Bu bağlamda 6100 sayılı HMK’nın Geçici 3. maddesinde, bölge adliye mahkemelerinin göreve başlama tarihinden önce aleyhine temyiz yoluna başvurulmuş olan kararlar hakkında, kesinleşinceye kadar 1086 sayılı Kanunun 26.09.2004 tarih ve 5236 sayılı Kanunla yapılan değişiklikten önceki 427 ila 454. madde hükümlerinin uygulanmasına devam olunacağı açıkça düzenlenmiştir.

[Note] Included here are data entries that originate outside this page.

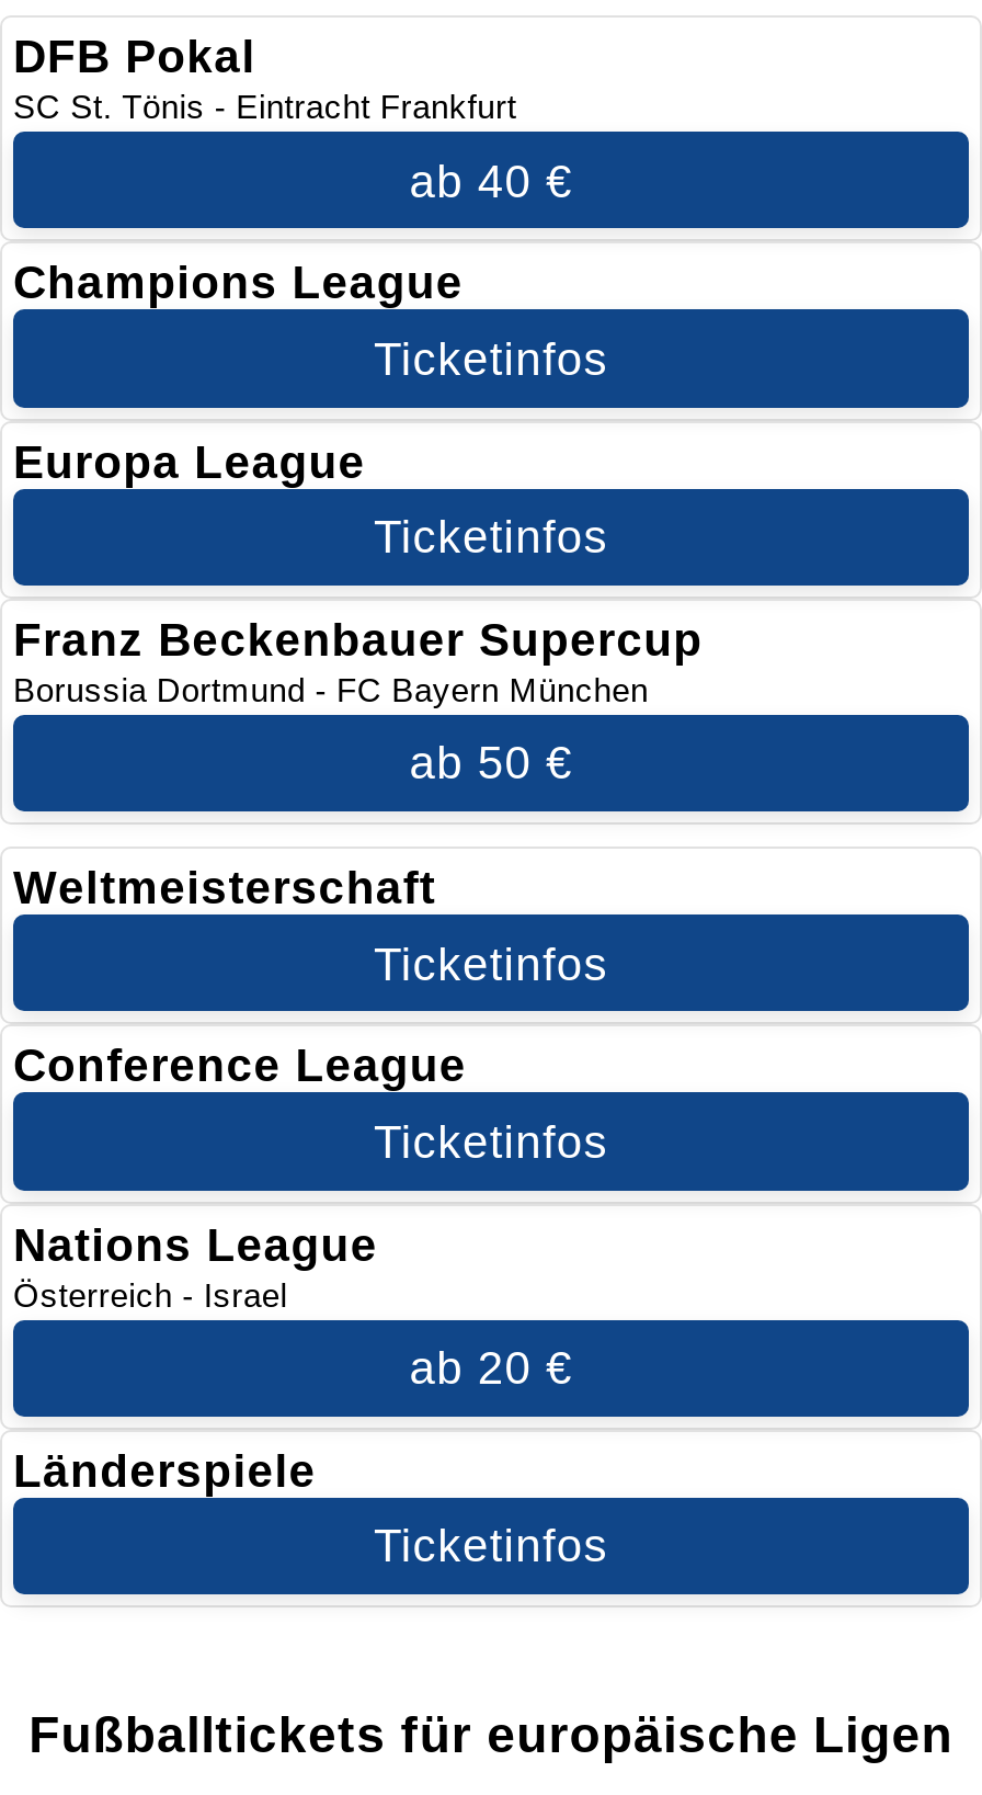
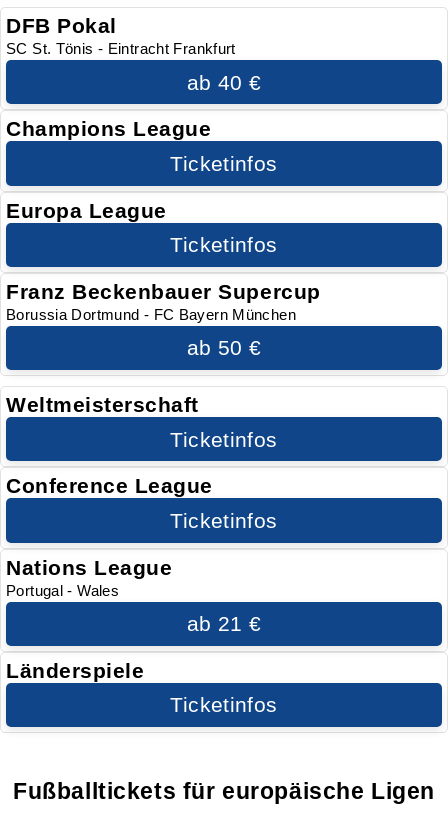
[13,1275,287,1313] Österreich - Israel -> [6,582,119,598] Portugal - Wales
[409,1342,573,1393] ab 20 € -> [187,612,261,635] ab 21 €

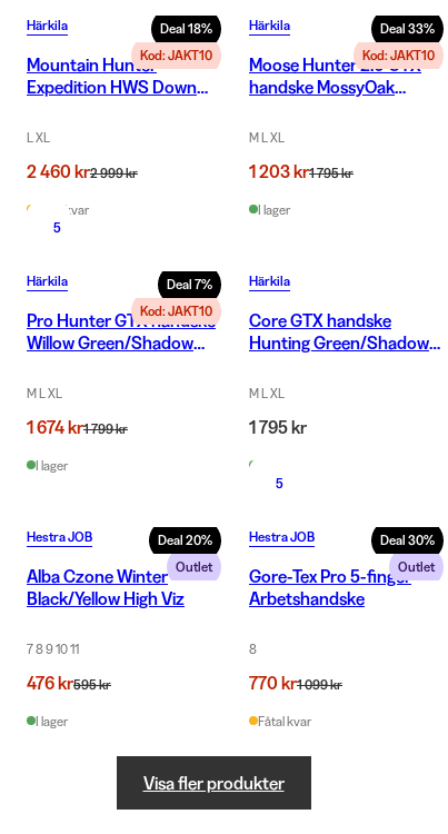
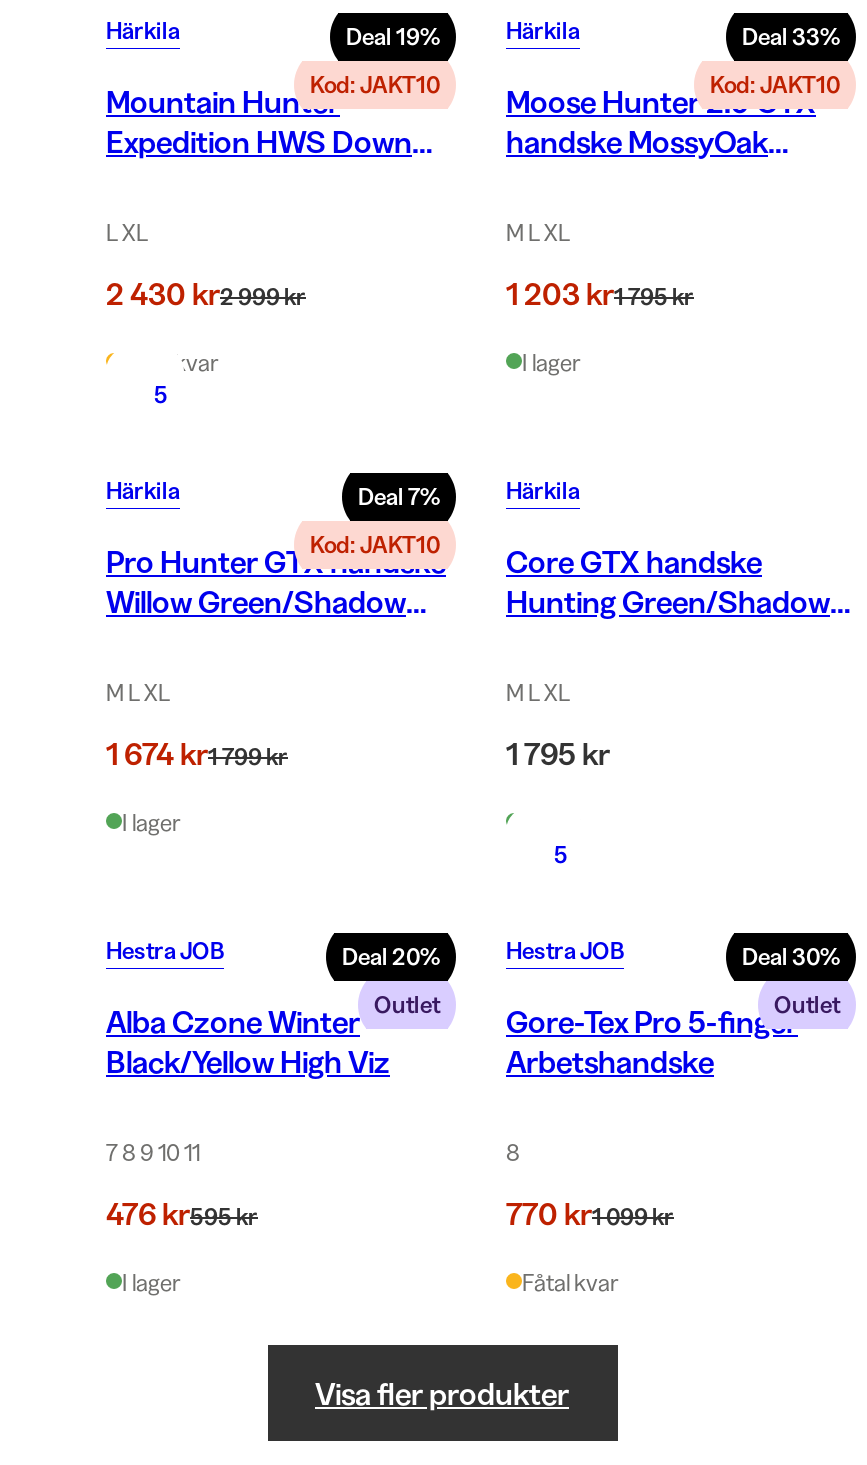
[160,20,212,37] Deal 18% -> [346,21,440,51] Deal 19%
[27,160,138,182] 2 460 kr2 999 kr -> [106,273,306,313] 2 430 kr2 999 kr

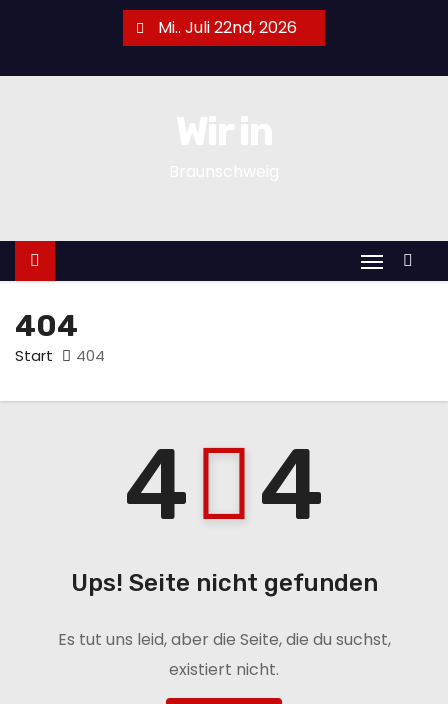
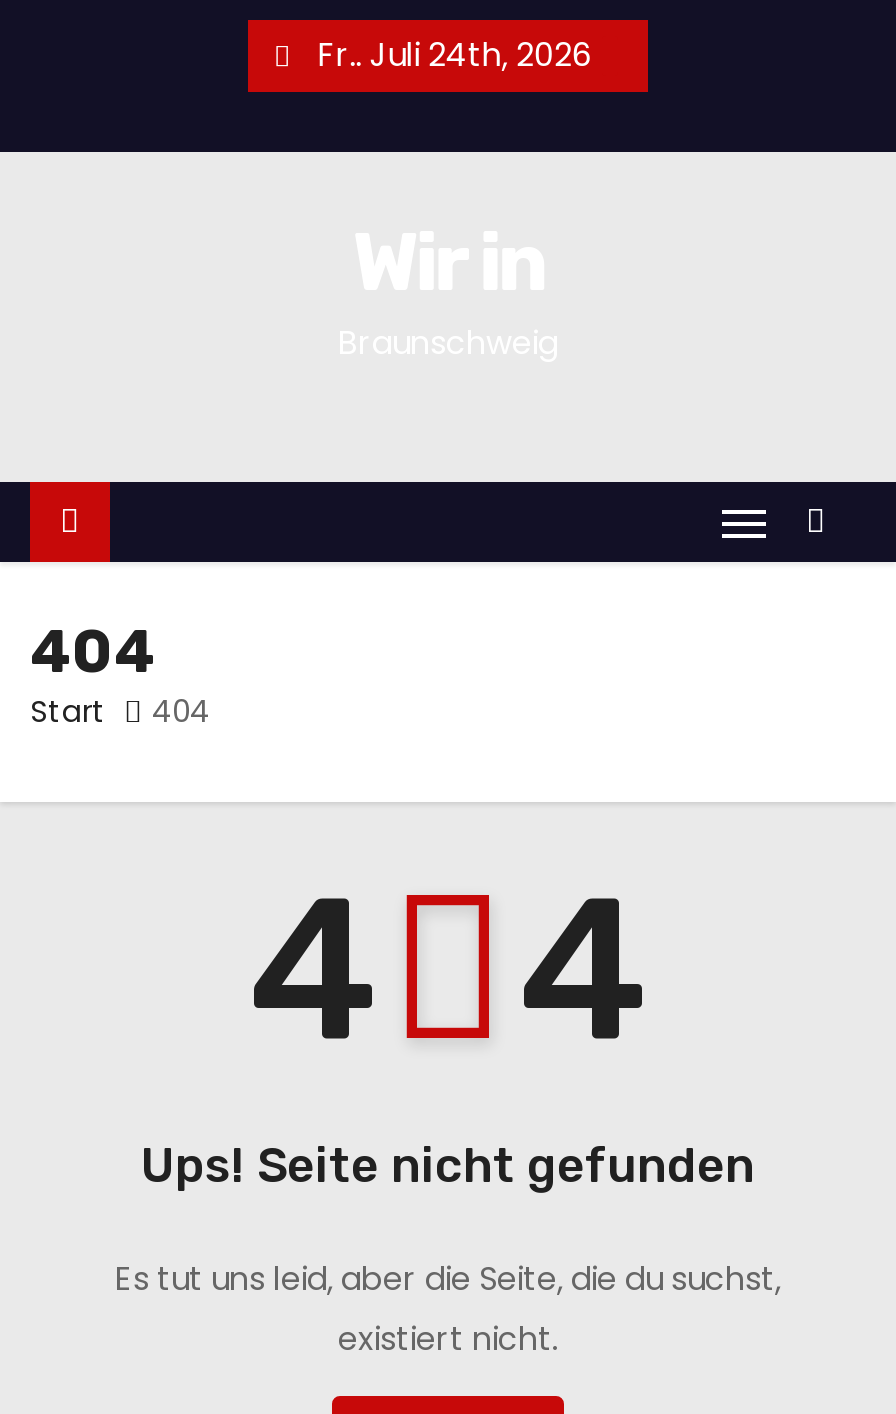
[154,16,297,39] Mi.. Juli 22nd, 2026 -> [310,32,592,78] Fr.. Juli 24th, 2026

16.07.1981 gün ve 2494 sayılı Kanunun geçici maddesi ile temyiz ve karar düzeltme sınırlarına ilişkin değişikliklerin, Kanunun yürürlüğe girmesinden sonra verilecek nihai kararlara yönelik temyiz ve karar düzeltme istemleri hakkında uygulanacağı belirtilmiş; dolayısıyla, dava hangi tarihte açılmış olursa olsun, temyiz ve karar düzeltme sınırlarının saptanmasında, hakkında bu yollara başvurulan hükmün verildiği tarihteki yasal durumun esas alınacağı kabul edilmiştir.
Temyiz kesinlik sınırı kamu düzeni ile ilgilidir. Temyiz sınırı belirlenirken yalnız dava konusu edilen taşınır malın veya alacağın değeri dikkate alınır.
Alacağın bir kısmının dava edilmiş olması halinde temyiz (kesinlik) sınırının saptanmasında alacağın tamamının gözetilmesi, tümü dava konusu yapılan bir alacağın kısmen kabulünde ise temyiz (kesinlik) sınırının belirlenmesinde kabul ve reddedilen miktarların esas alınması, 6100 sayılı Hukuk Muhakemeleri Kanununu Geçici 3. maddesi gereğince 1086 sayılı Hukuk Usulü Muhakemeleri Kanunu'nun 427'nci maddesi hükmü gereğidir.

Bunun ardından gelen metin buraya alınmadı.